Parallèlement, Québec a entrepris d'élargir le périmètre de la laïcité dans le réseau scolaire, avec un projet de loi visant l'ensemble du personnel des écoles publiques et l'encadrement de certaines pratiques religieuses en milieu scolaire, notamment la prière dans les locaux. Autrement dit, les personnes concernées ne vivent pas la loi 21 comme un état de fait stabilisé depuis 2019, mais comme un cadre susceptible de s'étendre à chaque législature. C'est précisément ce sentiment d'incertitude prolongée que décrivent les témoignages recueillis en Outaouais.

Ce que ça change pour la carte politique régionale

L'Outaouais n'est pas une région politiquement homogène. La circonscription de Hull a élu une députation solidaire en 2022, celle de Pontiac demeure un bastion libéral, tandis que Chapleau, Gatineau et Papineau ont basculé du côté caquiste lors des deux derniers scrutins. Le vote des communautés musulmanes n'y est pas assez concentré pour faire basculer à lui seul une circonscription, mais dans une région où plusieurs sièges se jouent à quelques milliers de voix et où le taux de participation varie fortement d'un quartier à l'autre, une mobilisation ciblée peut peser à la marge. Surtout, elle change la composition des assemblées de mise en candidature, des associations de circonscription et des campagnes de terrain.

Il faut aussi replacer cette prise de parole dans un contexte régional où la parole des femmes se fait entendre sur d'autres fronts. Radio-Canada rapportait récemment une marche contre la violence faite aux femmes organisée en pleine période électorale dans la région, où des organismes constatent une hausse des demandes d'aide sans que le financement suive. Deux dossiers distincts, mais une même logique : profiter du moment électoral pour rendre visibles des réalités qui restent habituellement hors du champ des débats.

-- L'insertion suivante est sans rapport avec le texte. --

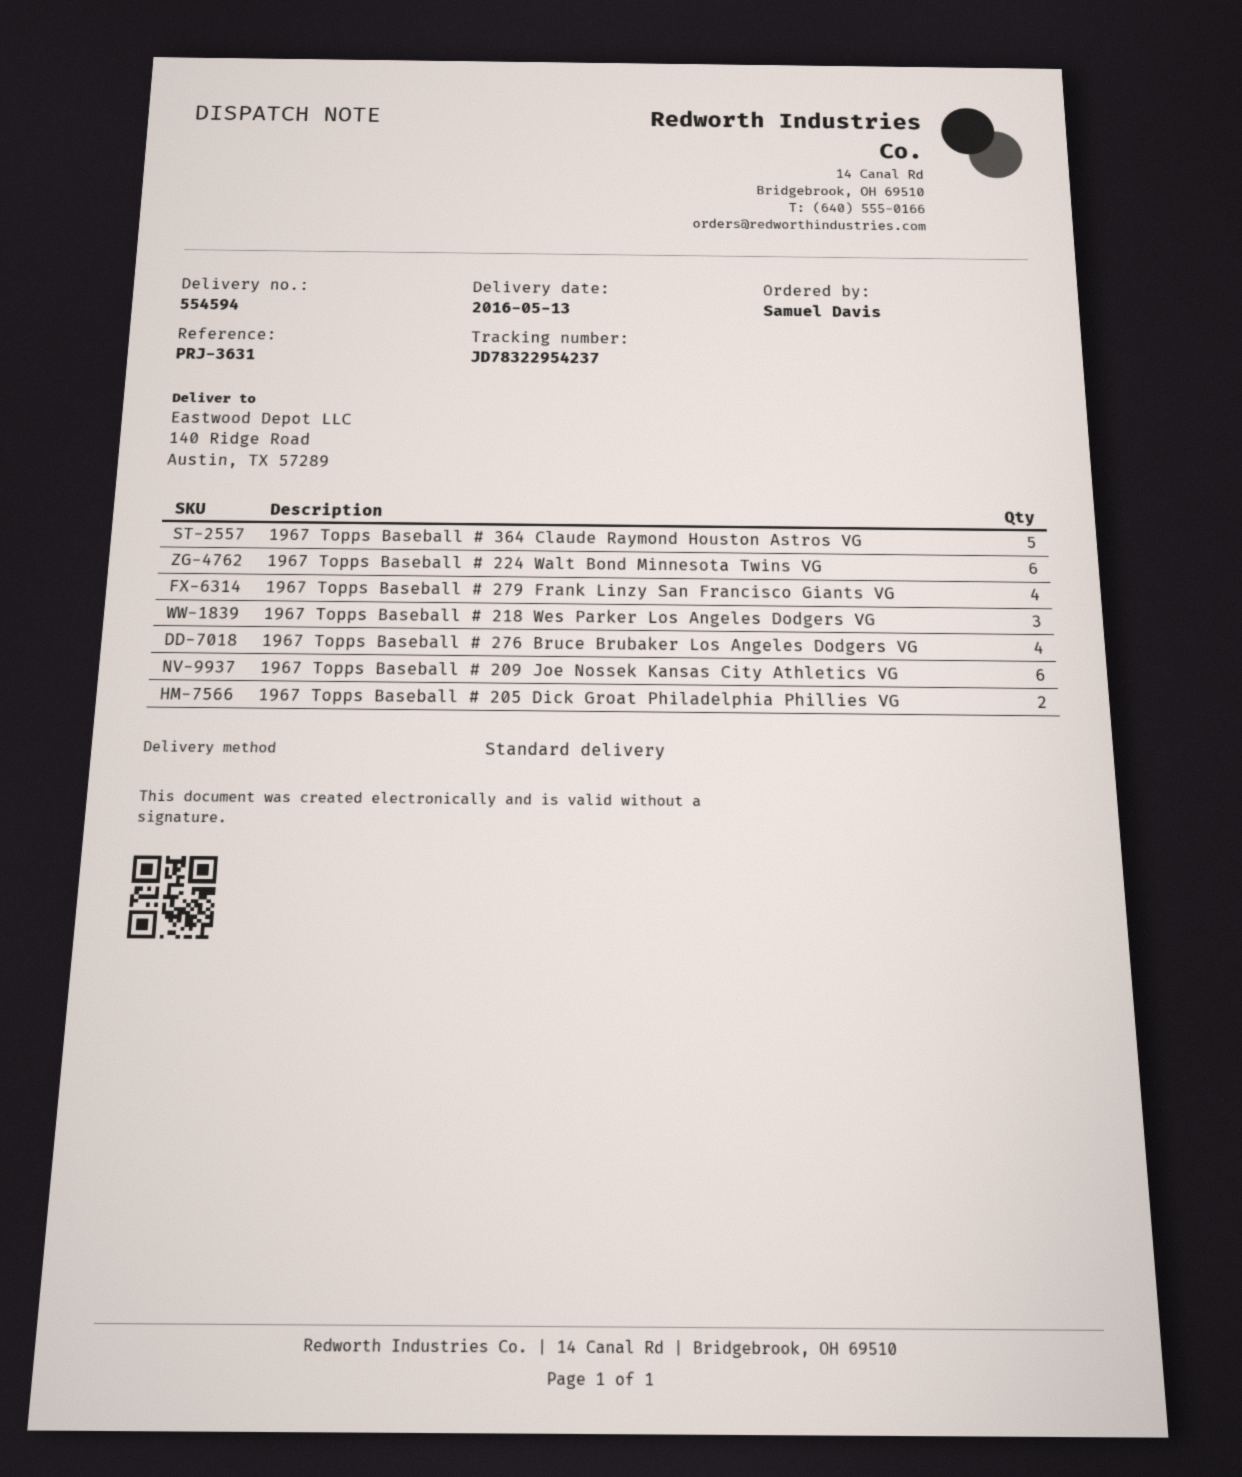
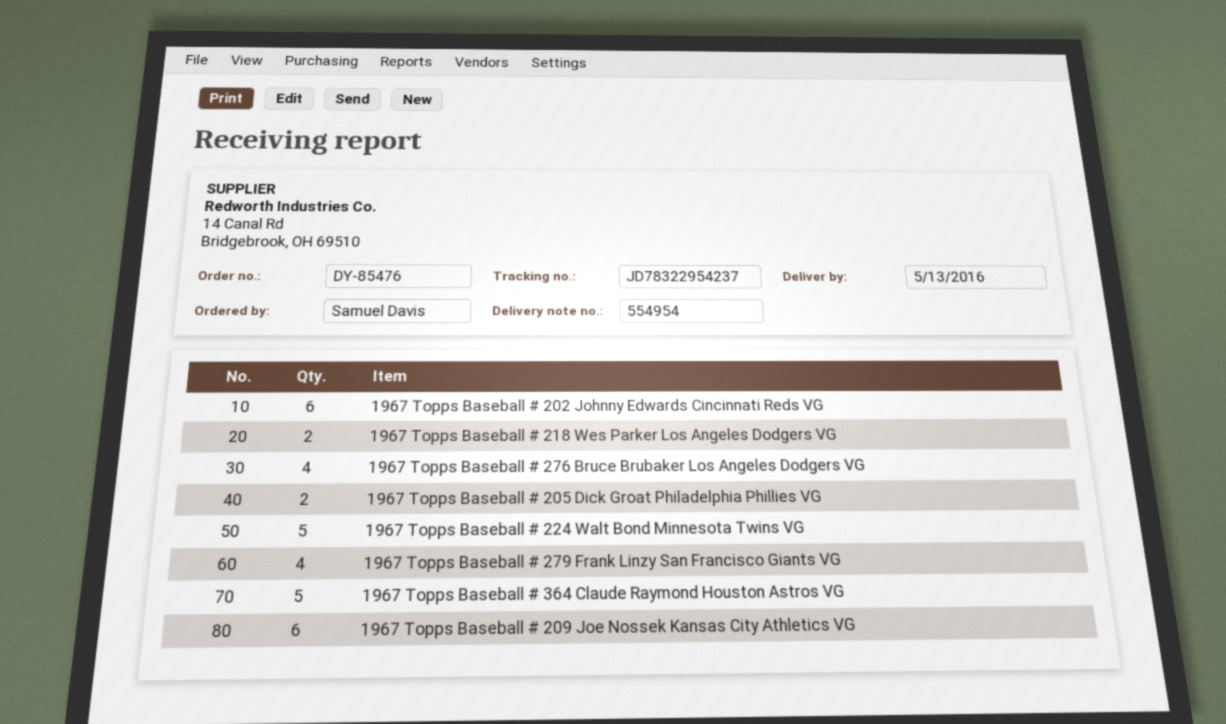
delivery note number: 554594 -> 554954
1967 Topps Baseball # 224 Walt Bond Minnesota Twins VG: 6 -> 5
1967 Topps Baseball # 218 Wes Parker Los Angeles Dodgers VG: 3 -> 2
1967 Topps Baseball # 202 Johnny Edwards Cincinnati Reds VG: none -> 6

Une conversation qui n'est pas terminée

La laïcité de l'État demeure largement soutenue dans l'opinion publique québécoise, et le débat sur ses modalités continuera de traverser la campagne. Ce que les témoignages gatinois ajoutent, c'est une couche d'expérience vécue : la carrière réorientée, l'entretien d'embauche jamais obtenu, la conversation avec une fille adolescente sur ce qu'elle pourra ou non devenir ici. Dans une ville frontalière, ces choix se mesurent à la longueur d'un pont.

Et ils se traduisent, si l'on en croit ces femmes, non pas par un désengagement, mais par une inscription sur la liste électorale.